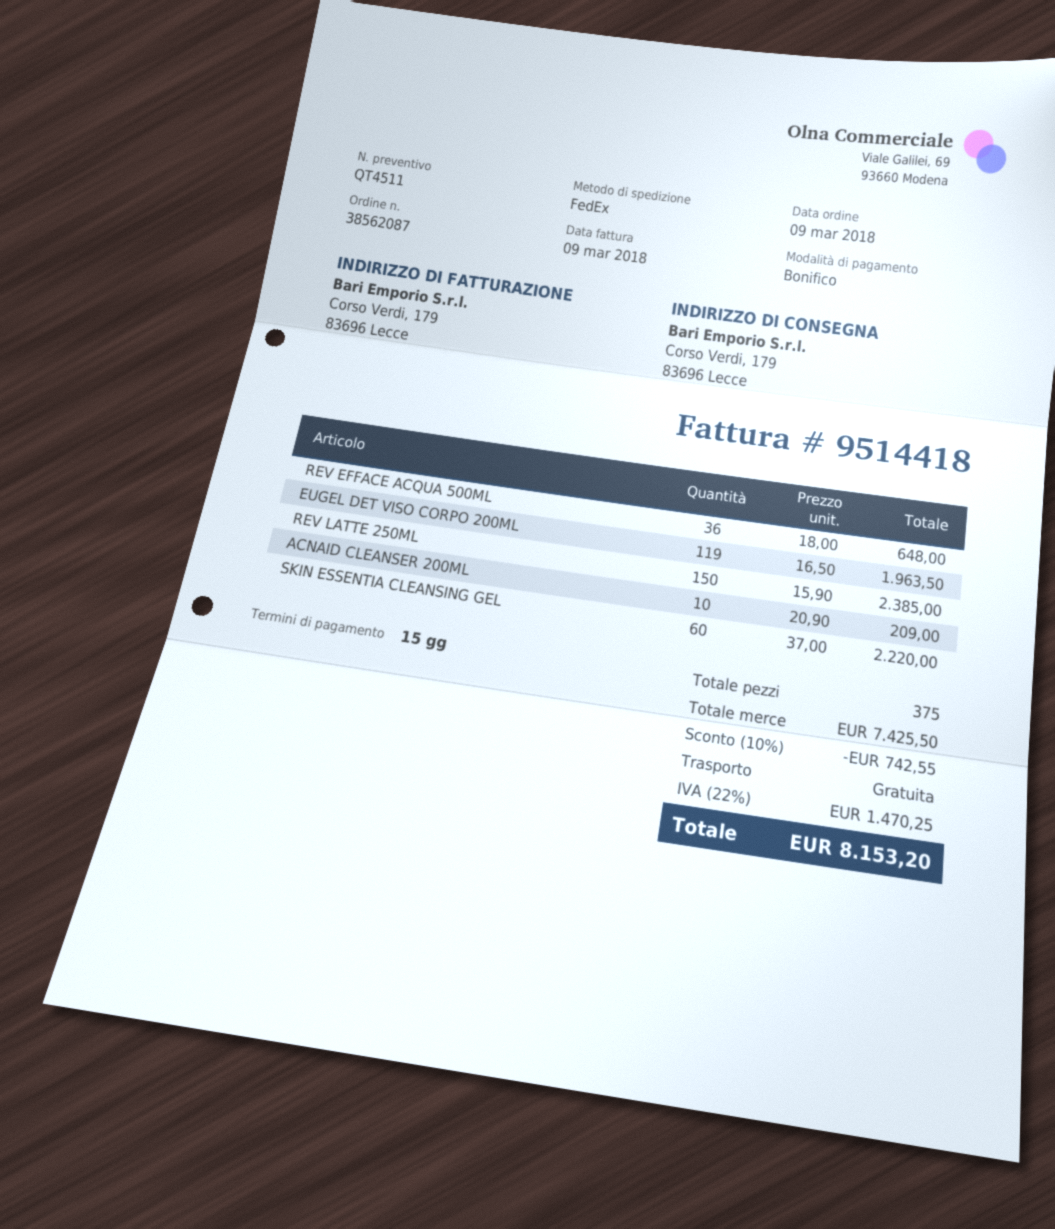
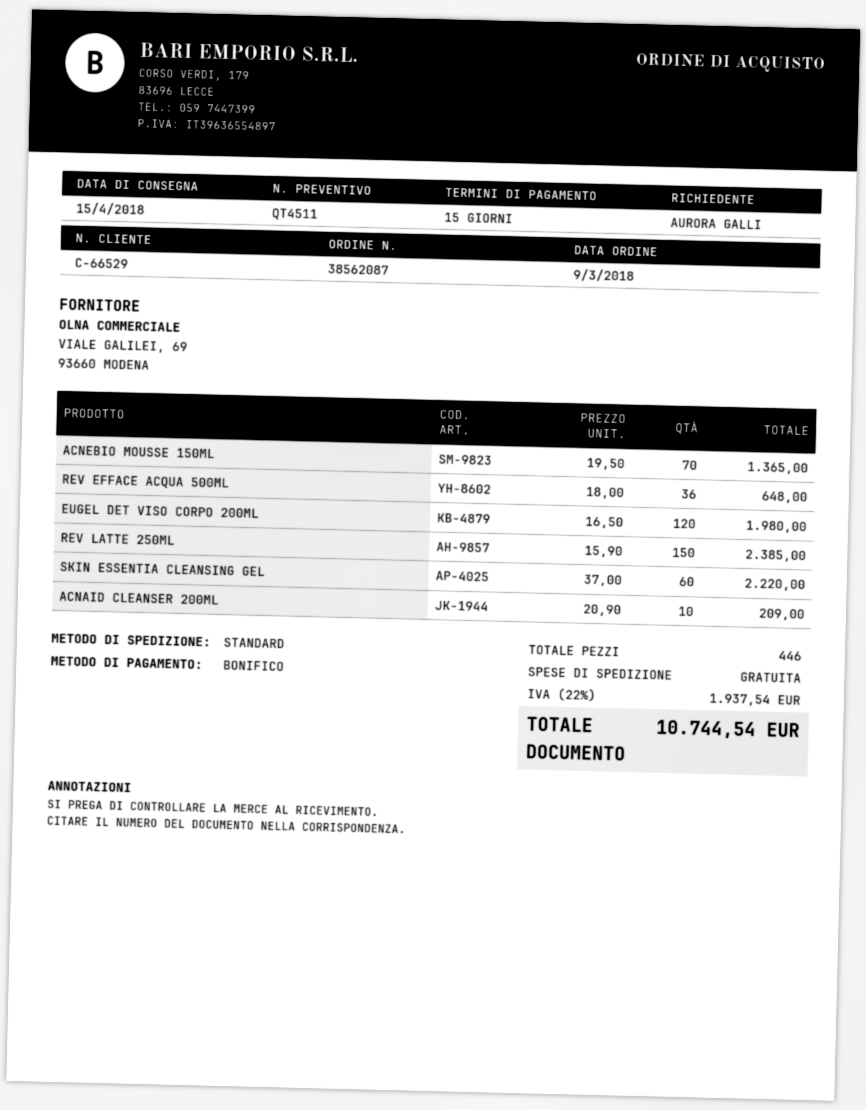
shipping method: FedEx -> standard
EUGEL DET VISO CORPO 200ML: 119 x 16.50 = 1963.50 -> 120 x 16.50 = 1980.00
ACNEBIO MOUSSE 150ML: none -> 70 x 19.50 = 1365.00
total quantity: 375 -> 446
discount: 10% = 742.55 -> none
tax: 22% = 1470.25 -> 22% = 1937.54
total: 8153.20 -> 10744.54

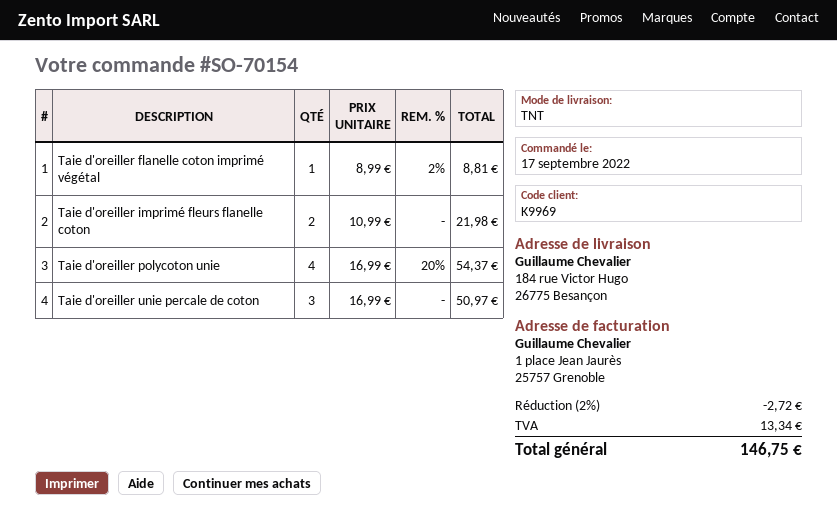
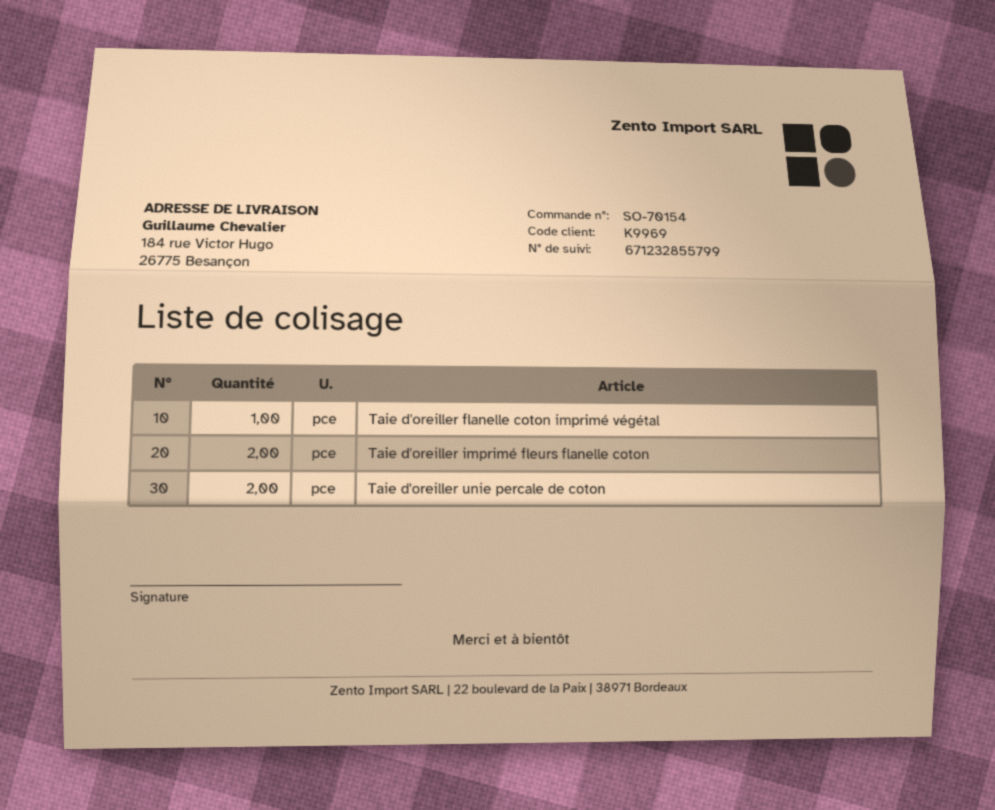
Taie d'oreiller polycoton unie: 4 -> none
Taie d'oreiller unie percale de coton: 3 -> 2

_ _ _ _ _

* Action item:
Restate word for word every line from the one containing "Taie d'oreiller polycoton unie: 4 -> none" through the final line of the listing. Both end lines belong in the answer.

* Exercise solution:
Taie d'oreiller polycoton unie: 4 -> none
Taie d'oreiller unie percale de coton: 3 -> 2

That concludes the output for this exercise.